What a novel idea! We hope that’s who we’re about to get.

With his choice of Colorado Senator Ken Salazar as interior secretary, Barack Obama has named a moderate. Yet, conservationists think—or at least many of them hope—that, with Obama’s environmental leanings shaping the agenda, Salazar will oversee a big shift n the Department of the Interior.

Salazar, as the New York Times puts it, will inherit a department “riddled with incompetence and corruption, captive to industries it is supposed to regulate and far more interested in exploiting public resources than conserving them. ”

(I wrote about Bush’s outgoing interior secretary, Dirk Kempthorne, and his antipathy toward the Endanged Species Act here and here.)

Here’re are some clips from this morning’s NY Times editorial on the mess made by Kempthorne and his predecessors that Salazar will soon have to clean up.

No cabinet post is as critical to the integrity of the nation’s parks, its open spaces and its animal species. Mr. Obama, and his environmental adviser in chief, Carol Browner, must be prepared to offer Mr. Salazar full support, especially in fending off the ranchers and the oil, gas, mining and other special interests who have always found the Interior Department to be a soft target, never more so than in the Bush administration.

Mr. Salazar’s most urgent task will be to remove the influence of politics and ideology from decisions that are best left to science.

Just as Mr. Salazar’s name was surfacing for the job, Earl Devaney, currently the department’s inspector general, reported to Congress that on 15 separate occasions the department’s political appointees had weakened protections for endangered species against the advice of the agency’s scientists, whose work they either ignored or distorted.

This sort of meddling has become standard operating procedure. Julie MacDonald, a former deputy assistant secretary for fish and wildlife and parks, resigned last year after an earlier report found that she had run roughshod over agency scientists and violated federal rules by giving internal documents to industry lobbyists.

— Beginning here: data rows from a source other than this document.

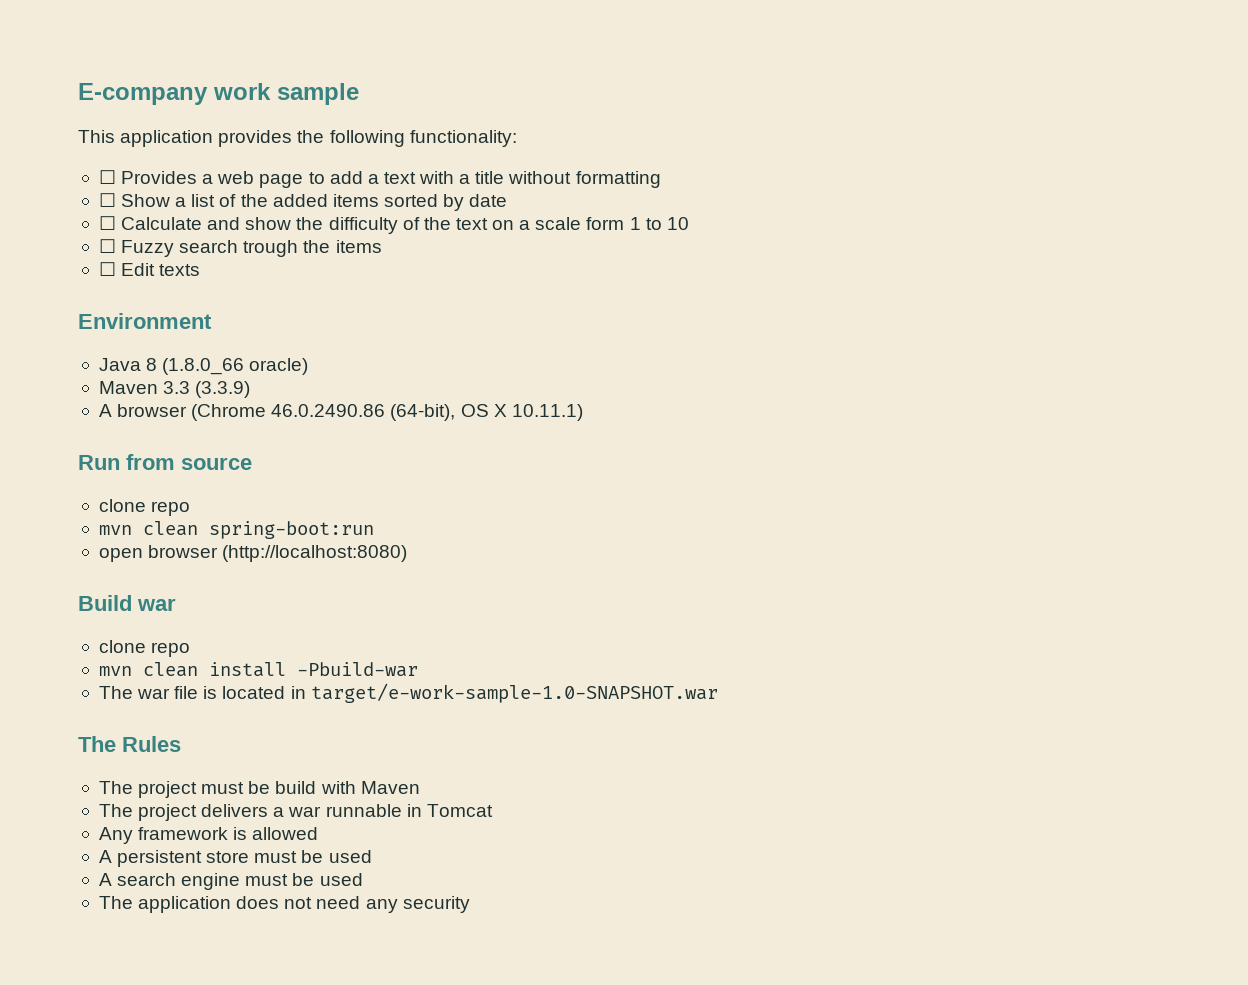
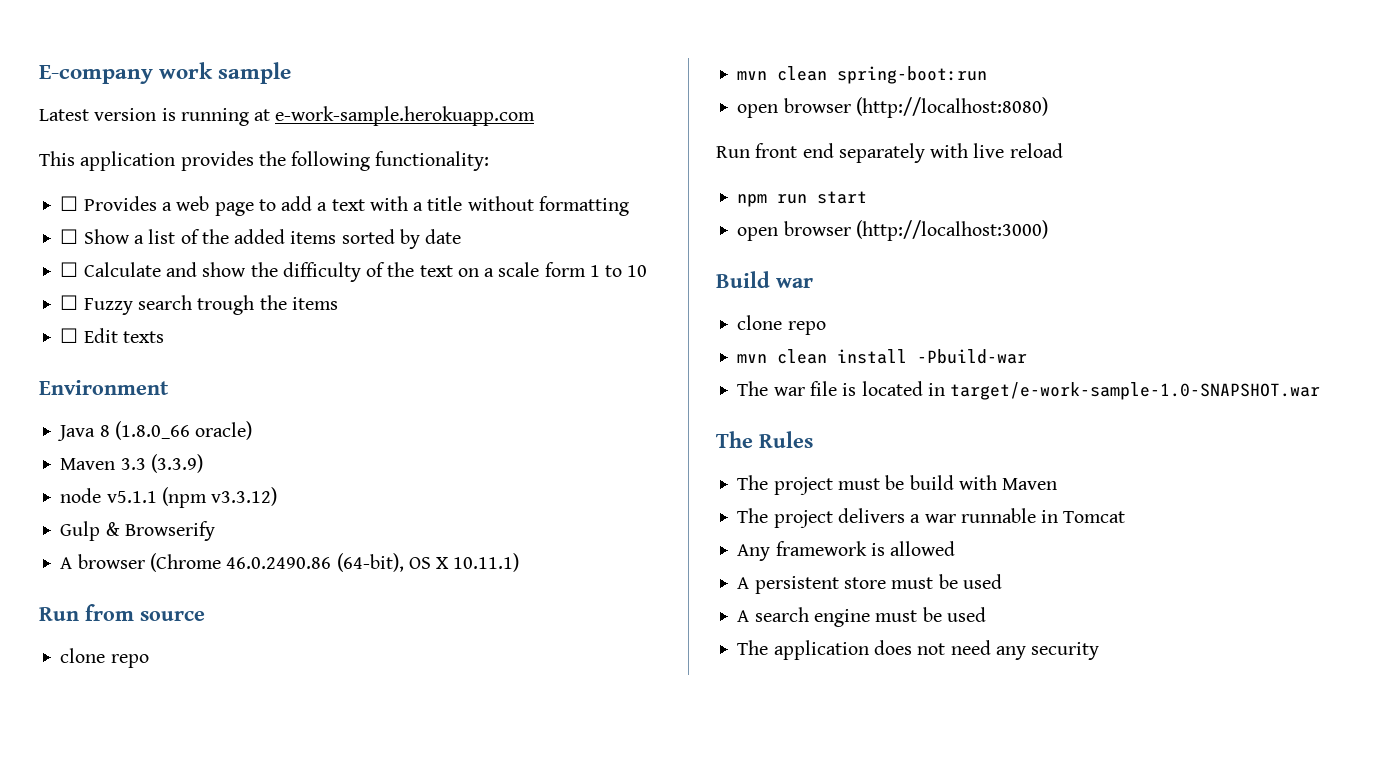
(359, 94) none -> [39,106,536,126] // Latest version is running at e-work-sample.herokuapp.com
(251, 389) none -> [60,487,278,508] [60,521,215,541] // node v5.1.1 (npm v3.3.12) // Gulp & Browserify
(408, 553) none -> [716,143,1063,163] [737,191,868,207] [737,220,1048,241] // Run front end separately with live reload // npm run start // open browser (http://localhost:3000)

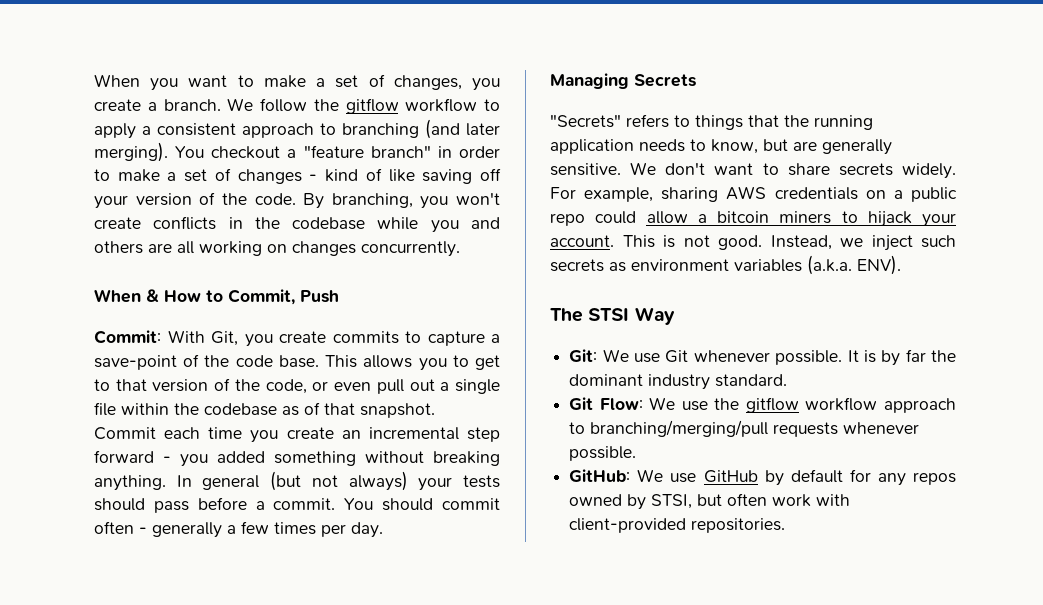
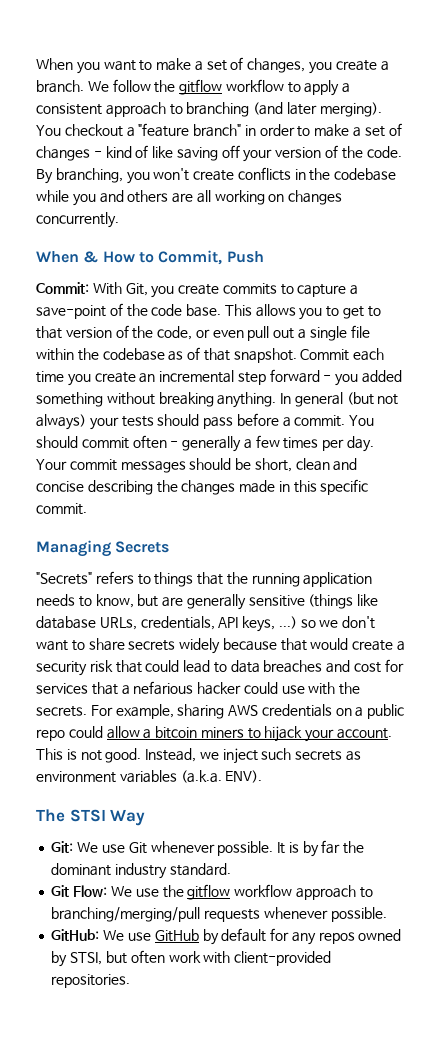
(383, 530) none -> [36,458,358,473] [36,479,369,495] [36,503,87,515] Your commit messages should be short, clean and concise describing the changes made in this specific commit.
[550,162,657,176] sensitive. We -> [248,594,379,609] [36,616,339,632] sensitive (things like database URLs, credentials, API keys, ...) so we
[902,163,956,179] widely. -> [179,638,406,654] [36,659,404,676] [36,681,361,695] [36,706,87,717] widely because that would create a security risk that could lead to data breaches and cost for services that a nefarious hacker could use with the secrets.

It will be a nice for a change that those charged with protecting our precious natural resources will not be the ones actively assaulting them.

7 Comments

  • According to Rachel Maddow, people within the department would use MacDonald as a verb – ie: how were these endangered ducks taken off the endangered spieces list? Oh, they were MacDonalded last year.
    All I can say is, another reason I am thankful that McCain Palin was MacDonalded this year. Thank Science that people who respect Science are back!

  • NYT: Mr. Salazar’s most urgent task will be to remove the influence of politics and ideology from decisions that are best left to science.

    If that were true, then global warming alarmists will be out of business.

    I liked the policies of former Interior Secretary James Watt–plus, he was big on diversity. It was nice to have politicians who put people above beach mice.

    “We will mine more, drill more, cut more timber.”
    “A left-wing cult (environmentalists) dedicated to bringing down the type of government I believe in.”
    “We have every kind of mix you can have. I have a black, I have a woman, two Jews and a cripple.”

  • Figures. More on Watt:

    In 1995, Watt was indicted on 25 counts of felony perjury and obstruction of justice by a federal grand jury. The indictments were due to false statements made to a grand jury investigating influence peddling at the Department of Housing and Urban Development, which he had lobbied in the mid to late 1980s. On January 2, 1996, as part of a plea bargain, Watt pleaded guilty to one misdemeanor count of withholding documents from a federal grand jury. On March 12, 1996 he was sentenced to five years probation and ordered to pay a $5,000 fine and perform 500 hours of community service.

  • Celeste – Any chance that we can implement the use of a name as a verb on this site? In the spirit of things being “McDonalded”, I think it would be great if we started to use Woody’s name as a verb.
    To “woody” is to perpetuate a lie, a patent untruth. To say something so outrageous, shockingly dumb and/or alarmingly false that anybody who didn’t know any better might actually believe it.